加快sklearn中的网格搜索

Chr*_*rry 1 machine-learning svm scikit-learn grid-search

我正在执行网格搜索以识别最佳的SVM参数。我正在使用ipython和sklearn。该代码很慢,并且只能在一个内核上运行。如何播种并利用多个内核?谢谢

random_state = np.random.RandomState(10)
X_train, X_test, y_train, y_test = train_test_split(X, Y, test_size=.2,random_state=random_state)
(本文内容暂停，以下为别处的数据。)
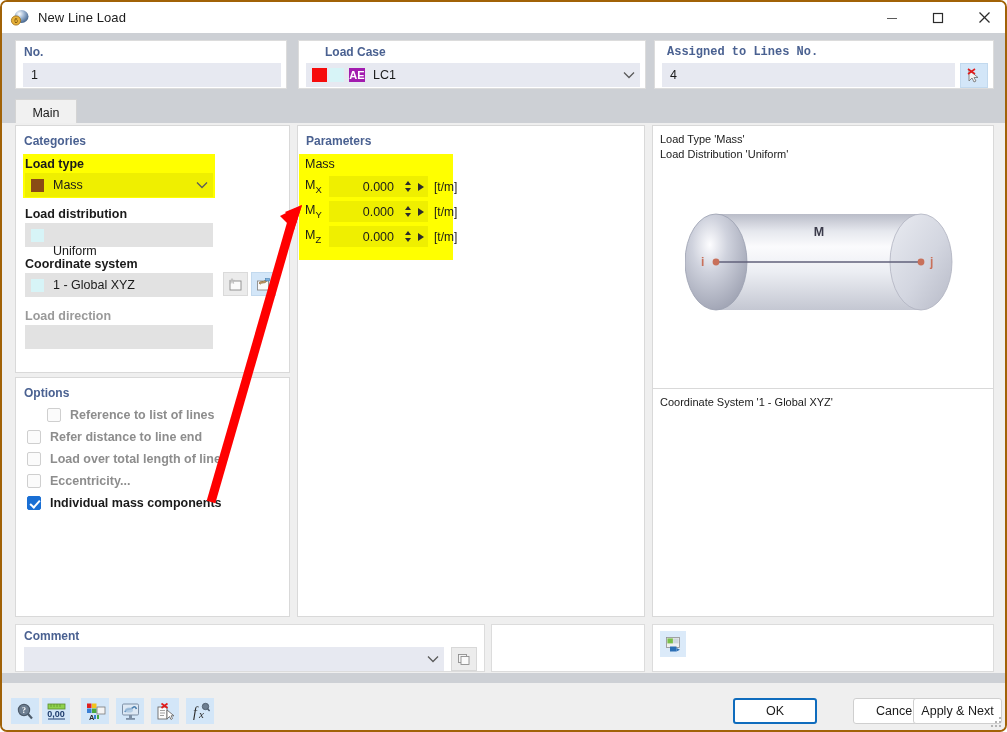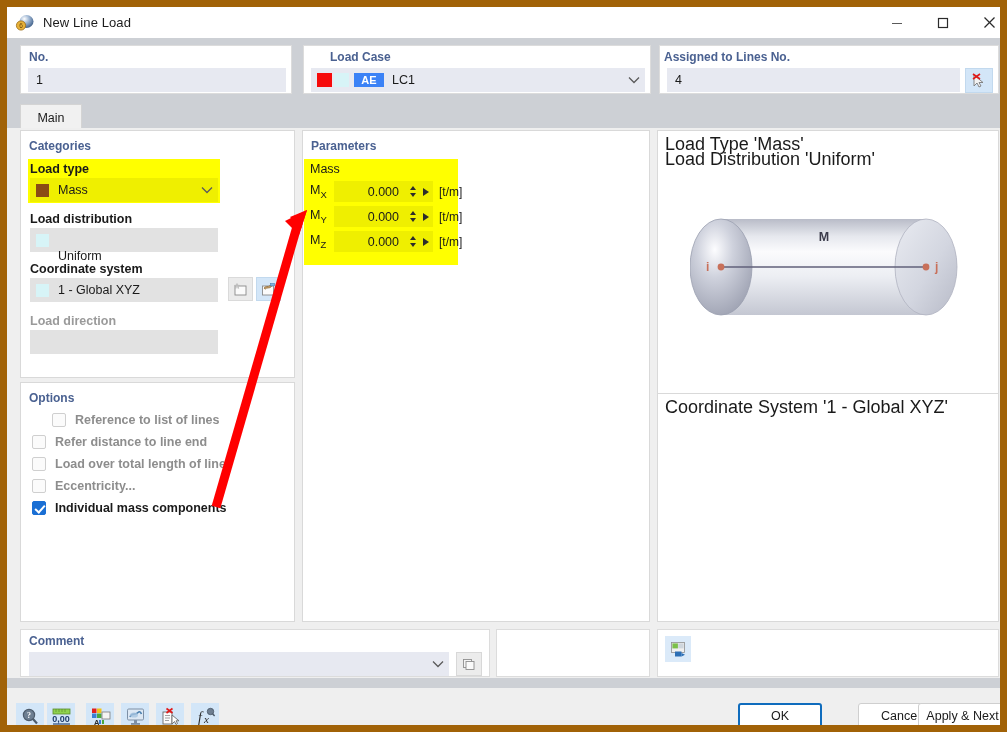--- a/index.html
+++ b/index.html
@@ -11,22 +11,22 @@
     font-family: "Liberation Sans", sans-serif;
     font-size: 12px;
     color: #1a1a1a;
     overflow: hidden;
     position: relative;
   }
   .window {
     position: absolute; left: 0; top: 0;
     width: 1007px; height: 732px;
     background: #f0f0f0;
-    border: 7px solid #a16207;
-    border-radius: 0;
+    border: 2px solid #a16207;
+    border-radius: 7px;
     box-sizing: border-box;
     overflow: hidden;
   }
   
   .titlebar {
     position: absolute; left: 0; top: 0;
     width: 1005px; height: 31px;
     background: #ffffff;
     display: flex; align-items: center;
   }
@@ -85,23 +85,23 @@
     margin-left: auto;
   }
   .caret svg { display: block; }
   .swatch {
     width: 13px; height: 13px;
     flex: none; margin-right: 6px;
   }
   .lc-red   { background: #f60b0b; width: 15px; height: 14px; }
   .lc-cyan  { background: #d7f4f7; width: 15px; height: 14px; margin-left: 2px; }
   .lc-ae {
-    background: #3b82f6; color: #ffffff;
+    background: #a21caf; color: #ffffff;
     font-size: 11px; font-weight: bold;
-    width: 30px; height: 14px;
+    width: 16px; height: 14px;
     display: flex; align-items: center; justify-content: center;
     margin-left: 5px;
   }
   .pick-btn {
     position: absolute;
     width: 28px; height: 25px;
     background: #d3e6f8;
     border: 1px solid #c2d9ee;
     box-sizing: border-box;
     display: flex; align-items: center; justify-content: center;
@@ -216,21 +216,21 @@
     width: 4px; height: 8px;
     border: solid #ffffff;
     border-width: 0 2px 2px 0;
     transform: rotate(42deg);
   }
   .cblabel { color: #8d8d8d; font-weight: bold; }
   .cblabel.on { color: #1a1a1a; }
   
   .preview-text {
     position: absolute;
-    font-size: 18px; color: #1a1a1a;
+    font-size: 11px; color: #1a1a1a;
     line-height: 15px;
     white-space: pre-line;
   }
   
   .footer {
     position: absolute; left: 0; top: 621px;
     width: 1005px; height: 109px;
     background: #efefef;
   }
   .btn {
@@ -325,21 +325,21 @@
         <span style="margin-left:8px;">LC1</span>
         <span class="caret">
           <svg width="12" height="8" viewBox="0 0 12 8">
               <polyline points="1,1.5 6,6.5 11,1.5" fill="none" stroke="#5b5b5b" stroke-width="1.3"></polyline>
             </svg>
         </span>
       </div>
     </div>
 
     <div class="gbox" style="left:652px; top:7px; width:340px; height:49px;">
-      <div class="gbox-title" style="left:4px; top:4px;">Assigned to Lines No.</div>
+      <div class="gbox-title" style="left:12px; top:4px;font-family:Liberation Mono, monospace;">Assigned to Lines No.</div>
       <div class="field" style="position:absolute; left:7px; top:22px; width:293px;">
         <span>4</span>
       </div>
       <div class="pick-btn" style="left:305px; top:22px;">
         <svg width="18" height="18" viewBox="0 0 18 18">
           <path d="M4,3 L4,14 L7,11 L9,15 L11,14 L9,10.5 L13,10.5 Z" fill="#f2f2f2" stroke="#7a7a7a" stroke-width="0.9"></path>
           <line x1="3" y1="2" x2="10" y2="7" stroke="#e01b1b" stroke-width="1.6"></line>
           <line x1="10" y1="2" x2="3" y2="7" stroke="#e01b1b" stroke-width="1.6"></line>
         </svg>
       </div>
model_to_set = OneVsRestClassifier(svm.SVC(kernel="linear"))

parameters = {
    "estimator__C": [1, 2, 4, 8, 16, 32],
    "estimator__kernel": ["linear", "rbf"],
    "estimator__gamma":[1, 0.1, 1e-2, 1e-3, 1e-4],
}

model_tuning = GridSearchCV(model_to_set, param_grid=parameters)
model_tuning.fit(X_train, y_train)

print model_tuning.best_score_
print model_tuning.best_params_
print "Time passed: ", "{0:.1f}".format(time.time()-t), "sec"
Run Code Online (Sandbox Code Playgroud)

lej*_*lot 5

GridSearchCV中有一个n_job参数

n_jobs:整数,默认值= 1

要并行运行的作业数。在版本0.17中进行了更改:升级到joblib 0.9.3。